Still too freaked-out to speak—since clearly, stupid shit came out of my mouth when I did—I nodded and sat down at the small round kitchen table. It hadn’t even been two months yet. SayingI love youso soon, especially to someone like Jay who didn’t do relationships, was a good way to screw everything up.

I forced myself to say something because the awkward silence was killing me. “Thanks for cooking.”

“You’re welcome.”

More silence.

If only I could go back in time five minutes. I’d make sure to keep my damn mouth shut. The words had been said in a joking scenario… but I felt the weight of them in my heart. I had meant it.

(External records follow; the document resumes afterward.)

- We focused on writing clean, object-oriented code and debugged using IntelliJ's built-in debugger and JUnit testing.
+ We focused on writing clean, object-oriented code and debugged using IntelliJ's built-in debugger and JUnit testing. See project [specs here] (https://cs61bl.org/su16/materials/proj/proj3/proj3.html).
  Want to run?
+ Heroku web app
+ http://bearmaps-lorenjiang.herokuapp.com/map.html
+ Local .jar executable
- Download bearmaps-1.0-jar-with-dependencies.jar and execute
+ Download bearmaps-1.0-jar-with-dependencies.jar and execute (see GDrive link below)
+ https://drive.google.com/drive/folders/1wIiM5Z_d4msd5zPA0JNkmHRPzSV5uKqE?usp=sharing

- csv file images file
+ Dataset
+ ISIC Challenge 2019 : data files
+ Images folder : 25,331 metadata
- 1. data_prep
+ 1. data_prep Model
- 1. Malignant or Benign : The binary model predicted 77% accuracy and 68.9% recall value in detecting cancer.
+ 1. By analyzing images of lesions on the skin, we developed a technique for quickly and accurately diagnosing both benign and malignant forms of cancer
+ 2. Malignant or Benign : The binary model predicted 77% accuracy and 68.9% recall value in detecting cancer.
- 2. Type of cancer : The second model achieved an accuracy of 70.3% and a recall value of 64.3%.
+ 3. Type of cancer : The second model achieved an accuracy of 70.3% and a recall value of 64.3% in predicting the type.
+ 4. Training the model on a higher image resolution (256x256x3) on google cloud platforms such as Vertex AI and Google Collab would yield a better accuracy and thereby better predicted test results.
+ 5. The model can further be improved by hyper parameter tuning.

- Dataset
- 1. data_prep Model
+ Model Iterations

I did love Jay.

I fall in love too easily.Just like the song.

Jay seemed to withdraw more and more as we ate. He chewed his food slowly and very rarely met my gaze when I talked—I was grasping at straws to find things to even talk about. He seemed so… indifferent.

“I need to go in to work for a while,” he said, after helping me clean up the kitchen.

“Okay.”

Without another word, he headed down the hall and slipped inside my bedroom to grab his clothes. He returned a minute later, zipping his pants and smoothing out the wrinkles on his shirt.

“You can shower here if you want,” I suggested, not ready for him to leave. Especially when we were in such a weird place emotionally.

“I’ll shower at home before I go to the office.” Jay stepped toward the door, and with each one he took, I felt my heart get heavier and heavier. He stopped, hand resting on the handle. “Have a good day. I’ll talk to you later.”

I tried to draw reassurance from his statement. He intended to still talk to me, so hopefully we couldn’t be too bad off. Maybe he just needed some time to think things over.

It hurt that he didn’t even kiss me goodbye, though.

***

Two and a half weeks passed, and during that time, Jay had been extremely busy with the trial but had still found time to come over several times and nearly break my damn bed by how hard he’d banged me. Not that I’d minded.

However, I felt him withdrawing even more. Ever since I said those stupid three words, everything had changed. I wasn’t sure if it was due to stress from work or if he was second-guessing things between us, but he was like a different person. It worried me. Because I was too involved with him now.